In this study, we aimed to train machine learning models to achieve comprehensive generalizability and to become robust to task-specific characteristics. To achieve this goal, we first combined the datasets of three fatigue-related experiments that applied different cognitive tasks requiring different cognitive operations. Thus, the fatigue induction was variable. Second, due to the same reason, we were able to conduct analyses on a relatively larger dataset (n = 85) than previous studies (highest n = 45)25. Third, to avoid information leakage, data was preprocessed after the separation of training and test data. And fourth, the models were trained using cross-validation on the training dataset but the final evaluation was based on previously unseen dataset to see how well the models generalize to new data. This analytic approach differs from the previous studies20,25−27, because they used cross-validation only and did not test the models on unseen holdout data.
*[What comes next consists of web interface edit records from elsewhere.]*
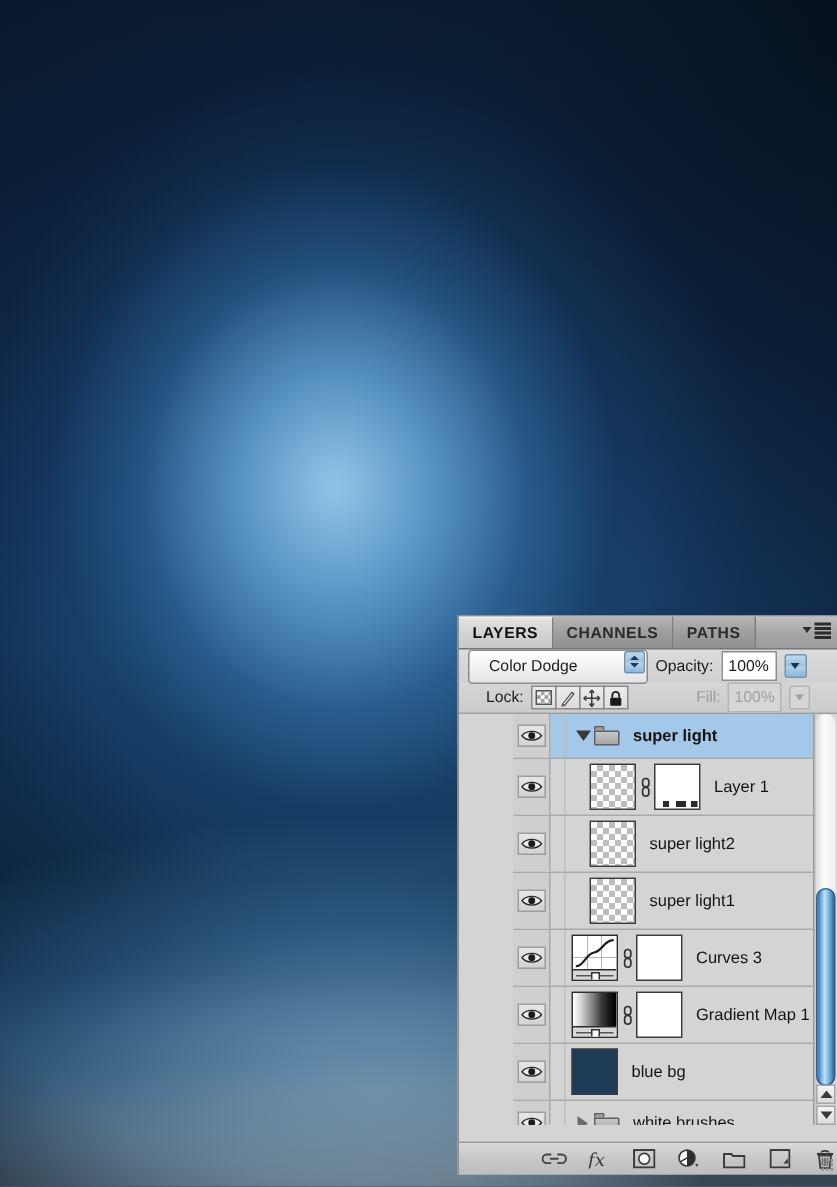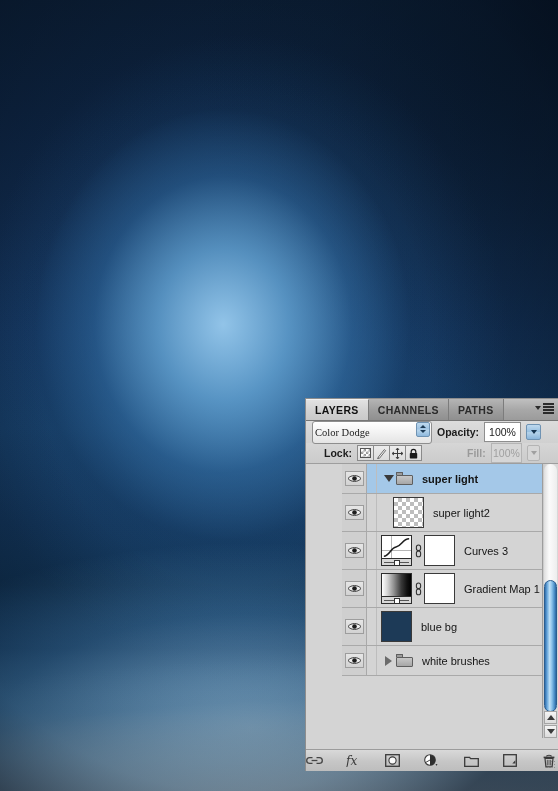--- a/index.html
+++ b/index.html
@@ -47,7 +47,7 @@
   
   #layers-panel {
     position: absolute;
-    left: 305px; top: 398px;
+    left: 305px; top: 410px;
     width: 253px; height: 373px;
     background: #d4d4d4;
     border-left: 1px solid #8d8d8d;

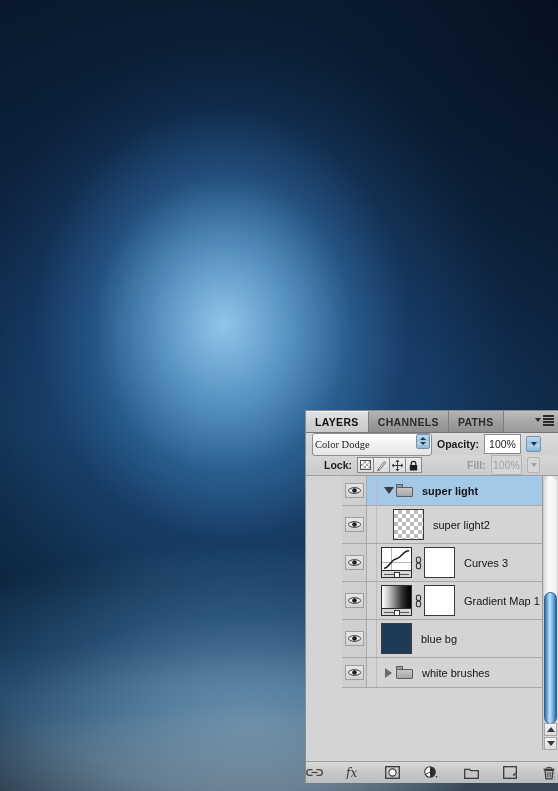--- a/index.html
+++ b/index.html
@@ -112,10 +112,9 @@
     border: 1px solid #8e8e8e;
     border-radius: 3px;
     display: flex; align-items: center;
-    padding-left: 2px;
+    padding-left: 13px;
     font-size: 10.5px;
     box-shadow: 0 1px 0 rgba(255,255,255,.7) inset;
-    font-family: Liberation Serif, serif;
   }
   .combo .stepper {
     position: absolute; right: 1px; top: 0px;

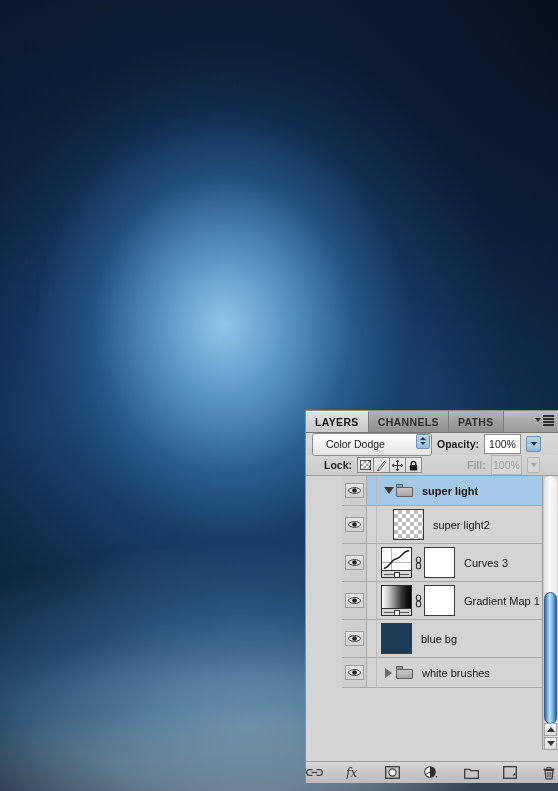--- a/index.html
+++ b/index.html
@@ -131,7 +131,7 @@
   .combo .stepper .dn {
     width:0;height:0;border-left:3px solid transparent;border-right:3px solid transparent;border-top:3.5px solid #1c3a55;
   }
-  .field-label { font-size: 10.5px; color: #1b1b1b; font-weight: bold; }
+  .field-label { font-size: 10.5px; color: #1b1b1b; }
   .field-label.dim { color: #9a9a9a; }
   .numbox {
     width: 37px; height: 20px;

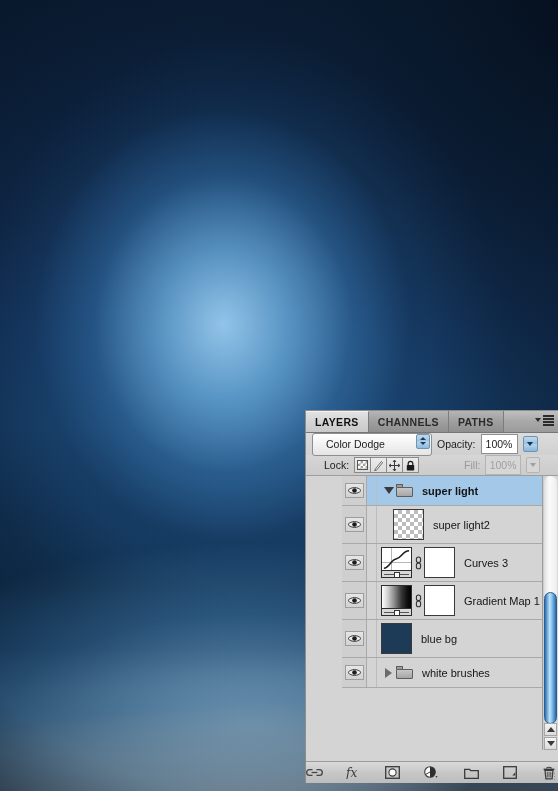--- a/index.html
+++ b/index.html
@@ -460,6 +460,28 @@
       </div>
     </div>
 
+    <div class="layer-row">
+      <div class="eye-cell">
+        <span class="eye-box">
+          <svg width="15" height="9" viewBox="0 0 15 9">
+            <path d="M1 4.5 C4 0.6, 11 0.6, 14 4.5 C11 8.4, 4 8.4, 1 4.5 Z" fill="#ededed" stroke="#2a2a2a" stroke-width="0.9"></path>
+            <circle cx="7.5" cy="4.5" r="2.3" fill="#1c1c1c"></circle>
+          </svg>
+        </span>
+      </div>
+      <div class="link-cell"></div>
+      <div class="row-body" style="padding-left:16px">
+        <span class="thumb checker"></span>
+        <span class="chain">
+          <svg width="9" height="14" viewBox="0 0 9 14">
+            <rect x="2.4" y="1" width="4.2" height="5.6" rx="2.1" fill="none" stroke="#333" stroke-width="1.1"></rect>
+            <rect x="2.4" y="7" width="4.2" height="5.8" rx="2.1" fill="none" stroke="#333" stroke-width="1.1"></rect>
+          </svg>
+        </span>
+        <span class="thumb mask"></span>
+        <span class="layer-name">Layer 1</span>
+      </div>
+    </div>
 
     <div class="layer-row">
       <div class="eye-cell">

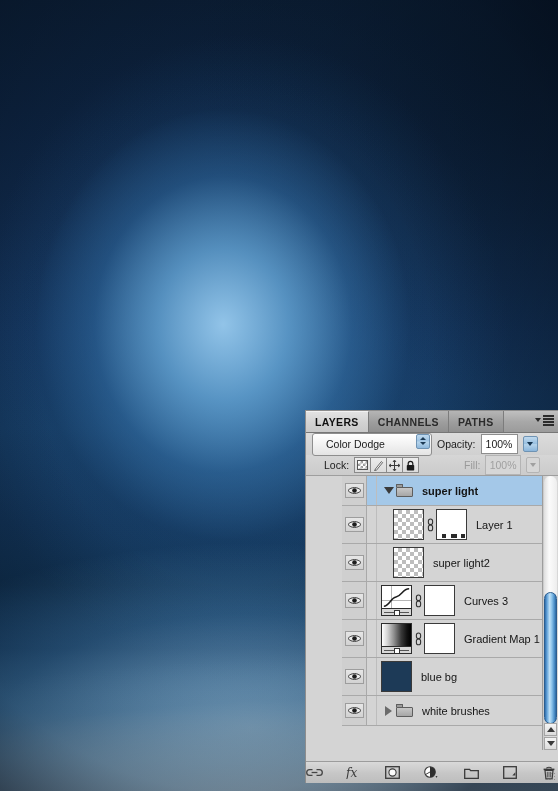--- a/index.html
+++ b/index.html
@@ -499,6 +499,21 @@
       </div>
     </div>
 
+    <div class="layer-row">
+      <div class="eye-cell">
+        <span class="eye-box">
+          <svg width="15" height="9" viewBox="0 0 15 9">
+            <path d="M1 4.5 C4 0.6, 11 0.6, 14 4.5 C11 8.4, 4 8.4, 1 4.5 Z" fill="#ededed" stroke="#2a2a2a" stroke-width="0.9"></path>
+            <circle cx="7.5" cy="4.5" r="2.3" fill="#1c1c1c"></circle>
+          </svg>
+        </span>
+      </div>
+      <div class="link-cell"></div>
+      <div class="row-body" style="padding-left:16px">
+        <span class="thumb checker"></span>
+        <span class="layer-name">super light1</span>
+      </div>
+    </div>
 
     <div class="layer-row">
       <div class="eye-cell">

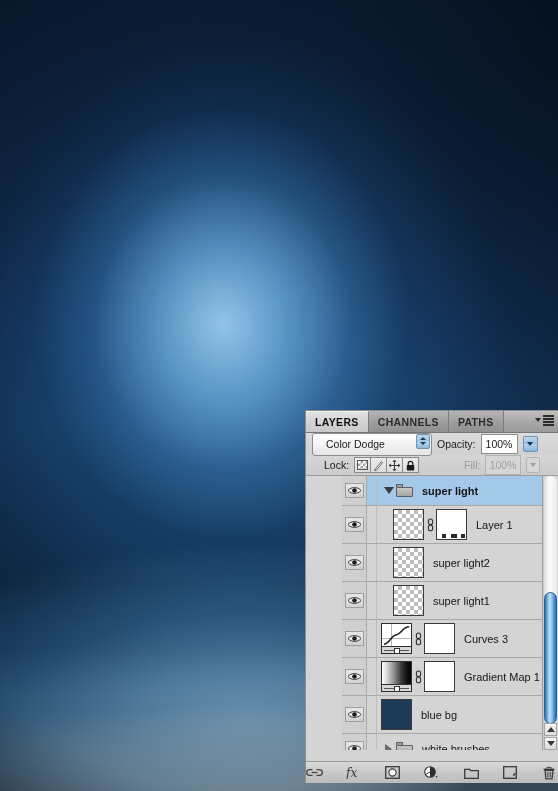--- a/index.html
+++ b/index.html
@@ -340,7 +340,7 @@
   .panel-footer {
     position: absolute; left: 0; bottom: 0;
     width: 100%; height: 22px;
-    display: flex; align-items: center; justify-content: space-between;
+    display: flex; align-items: center; justify-content: flex-end;
     gap: 13px;
     background: linear-gradient(180deg,#d9d9d9 0%,#c6c6c6 55%,#bdbdbd 100%);
     border-top: 1px solid #9c9c9c;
Beside fatigue detection, the prediction of the level of fatigue caused by prolonged cognitive performance is another important question that could be addressed by machine learning. In line with this, a few attempts have been made to train machine learning models on biomarkers and other variables like demographics or psychometric data to predict the consequences of performing a fatiguing task35–37. Highly relevant to our study, Mun and Geng (2019) utilized machine learning to predict the level of post-experiment subjective fatigue based on various types of self-reported and biological data including resting HRV. The most predictive features were self-reported measures (e.g. pre-experiment fatigue, anxiety) but other indices reflecting cardiac activity such as blood pressure and the low frequency HRV component also contributed to the prediction of post-experiment fatigue. Similarly to studies using machine learning to detect fatigue, fatigue was induced by a single task. Consequently, the question remains unanswered whether post-experiment fatigue induced by different cognitive tasks could be predicted by models trained on pre-experiment variables.
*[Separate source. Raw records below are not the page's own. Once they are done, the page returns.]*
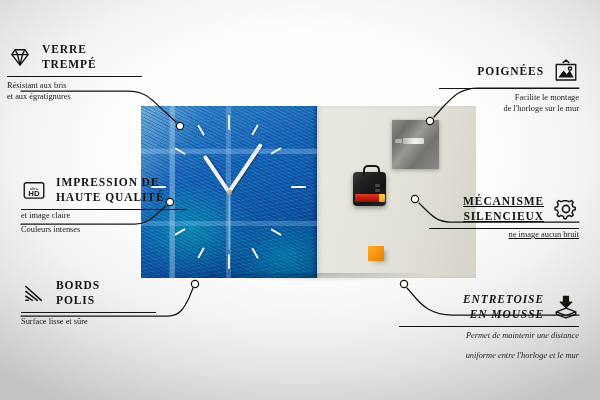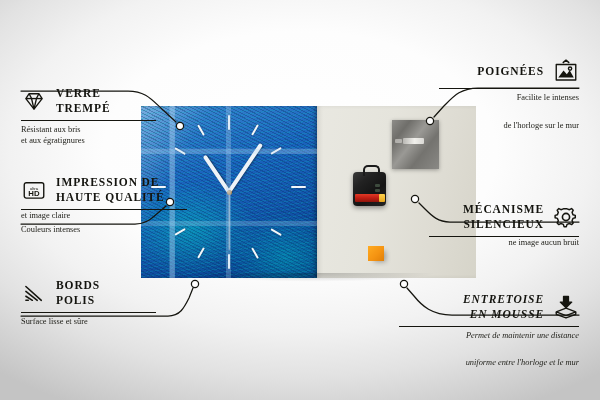--- a/index.html
+++ b/index.html
@@ -168,7 +168,7 @@
     </g>
   </svg>
 
-  <div class="feat left" style="left:21px;top:42px;width:140px;margin-top:44px;">
+  <div class="feat left" style="left:7px;top:42px;width:140px;">
     <div class="hrow">
       <svg class="ico" viewBox="0 0 32 32">
         <g fill="none" stroke="#15150f" stroke-width="1.7" stroke-linejoin="round">

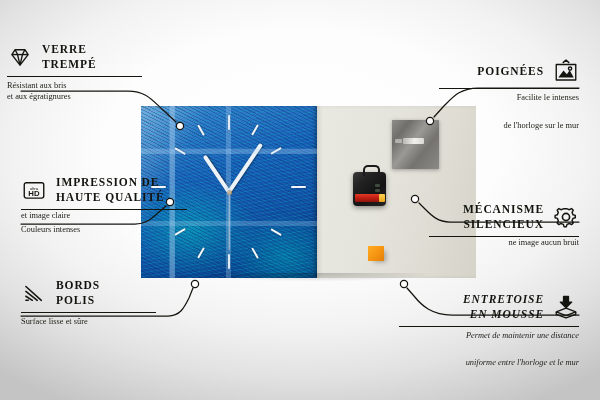--- a/index.html
+++ b/index.html
@@ -239,7 +239,7 @@
       </svg>
     </div>
     <div class="rule" style="width:140px;margin-left:0;"></div>
-    <div class="sub">Facilite le intenses</div>
+    <div class="sub">Facilite le montage</div>
     <div class="sub" style="margin-top:17px;">de l'horloge sur le mur</div>
   </div>
 

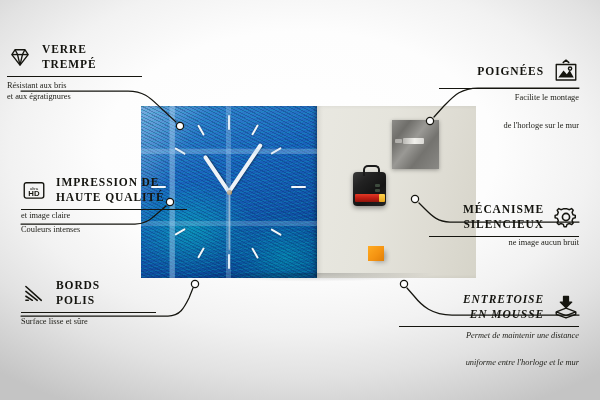--- a/index.html
+++ b/index.html
@@ -240,7 +240,7 @@
     </div>
     <div class="rule" style="width:140px;margin-left:0;"></div>
     <div class="sub">Facilite le montage</div>
-    <div class="sub" style="margin-top:17px;">de l'horloge sur le mur</div>
+    <div class="sub" style="margin-top:0;">de l'horloge sur le mur</div>
   </div>
 
   <div class="feat right" style="left:429px;top:186px;width:150px;">

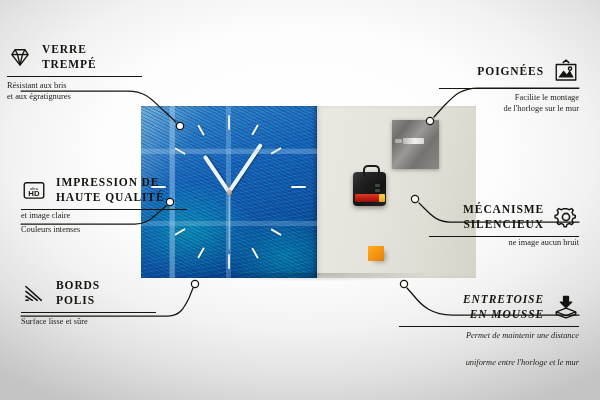--- a/index.html
+++ b/index.html
@@ -243,7 +243,7 @@
     <div class="sub" style="margin-top:0;">de l'horloge sur le mur</div>
   </div>
 
-  <div class="feat right" style="left:429px;top:186px;width:150px;">
+  <div class="feat right" style="left:429px;top:178px;width:150px;text-decoration:underline;">
     <div class="hrow">
       <div>
         <div class="title">MÉCANISME</div>

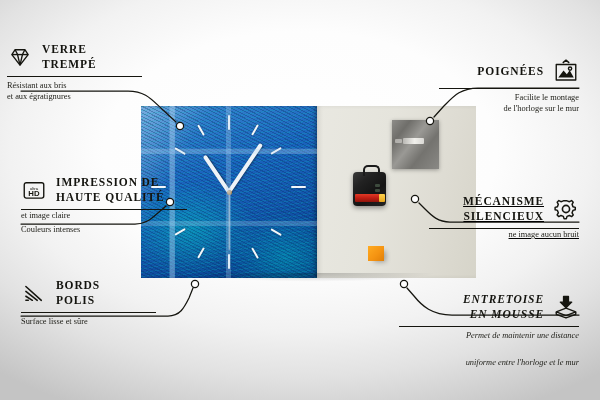--- a/index.html
+++ b/index.html
@@ -276,7 +276,7 @@
     </div>
     <div class="rule" style="width:180px;"></div>
     <div class="sub">Permet de maintenir une distance</div>
-    <div class="sub" style="margin-top:16px;">uniforme entre l'horloge et le mur</div>
+    <div class="sub" style="margin-top:9px;">uniforme entre l'horloge et le mur</div>
   </div>
 
 </div>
In sum, the present study had three main goals. First, we trained classification algorithms to detect fatigue and regression algorithms to predict the severity of post-experiment subjective fatigue induced by prolonged cognitive performance based on a heterogeneous dataset in terms of fatigue induction. Second, we compared the predictive performance of classification models trained on resting and task-related HRV data. To our knowledge, no previous studies have made such comparison. Third and final, we explored the effects of time-window length to find the shortest time windows that still result in accurate predictions because the use of shorter ECG recordings would be beneficial for research as well as practice.